══ Input ══

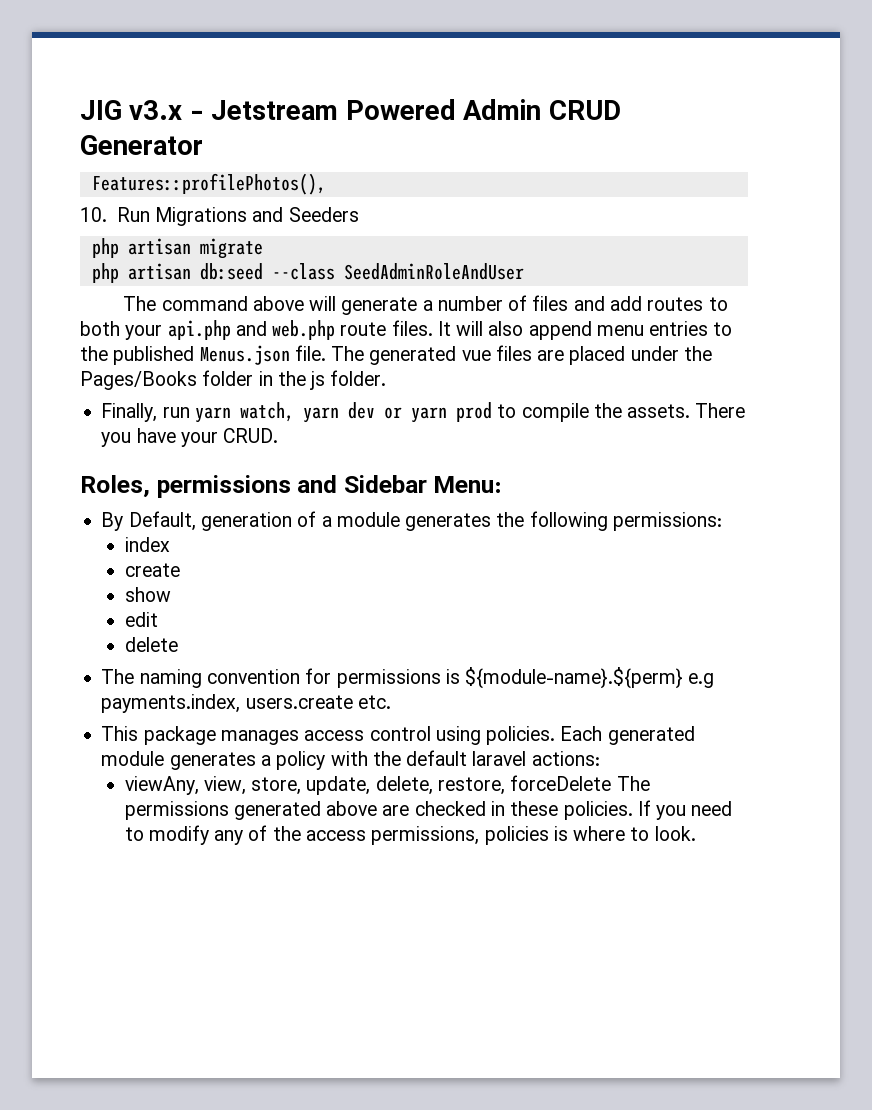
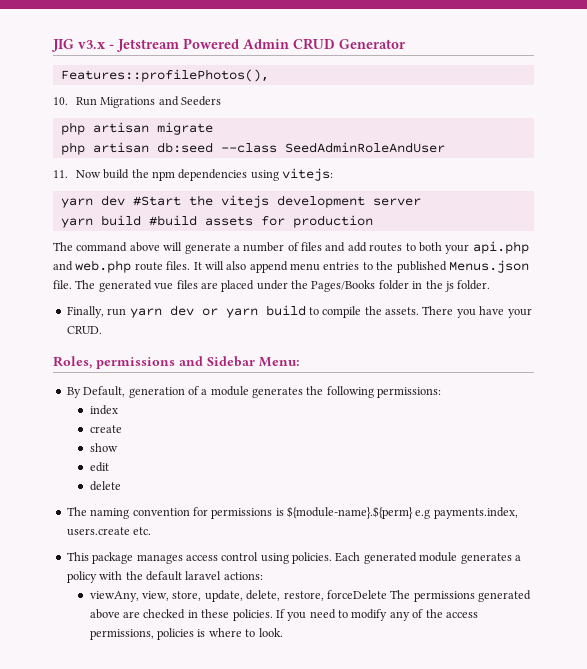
+ 11. Now build the npm dependencies using vitejs:
+ yarn dev #Start the vitejs development server
+ yarn build #build assets for production
- Finally, run yarn watch, yarn dev or yarn prod to compile the assets.
+ Finally, run yarn dev or yarn build to compile the assets.

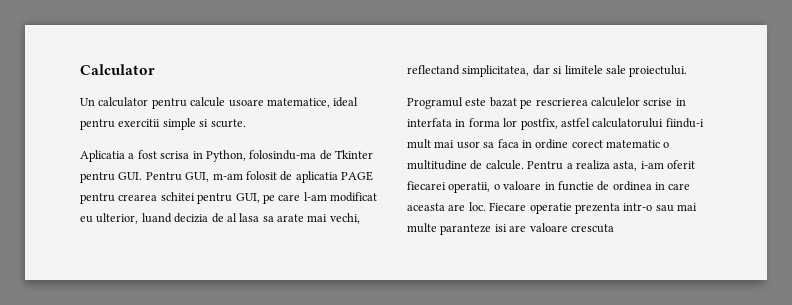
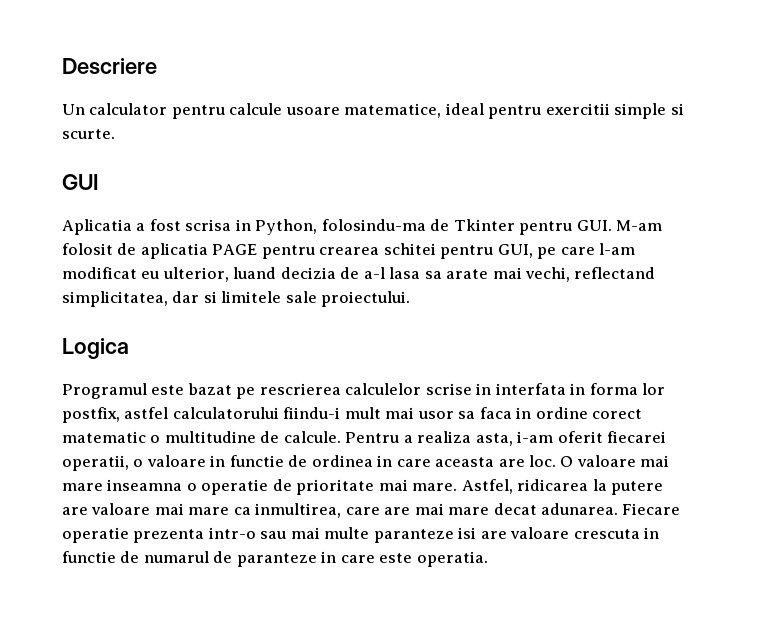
- Calculator
+ Descriere
+ GUI
- Aplicatia a fost scrisa in Python, folosindu-ma de Tkinter pentru GUI. Pentru GUI, m-am folosit de aplicatia PAGE pentru crearea schitei pentru GUI, pe care l-am modificat eu ulterior, luand decizia de al lasa sa arate mai vechi, reflectand simplicitatea, dar si limitele sale proiectului.
+ Aplicatia a fost scrisa in Python, folosindu-ma de Tkinter pentru GUI. M-am folosit de aplicatia PAGE pentru crearea schitei pentru GUI, pe care l-am modificat eu ulterior, luand decizia de a-l lasa sa arate mai vechi, reflectand simplicitatea, dar si limitele sale proiectului.
+ Logica
+ O valoare mai mare inseamna o operatie de prioritate mai mare. Astfel, ridicarea la putere are valoare mai mare ca inmultirea, care are mai mare decat adunarea.
- Fiecare operatie prezenta intr-o sau mai multe paranteze isi are valoare crescuta
+ Fiecare operatie prezenta intr-o sau mai multe paranteze isi are valoare crescuta in functie de numarul de paranteze in care este operatia.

═══

» What the task requires: Using the entries above, give the number of lines that carry the string "modificat", without anything else.

» Task output: 2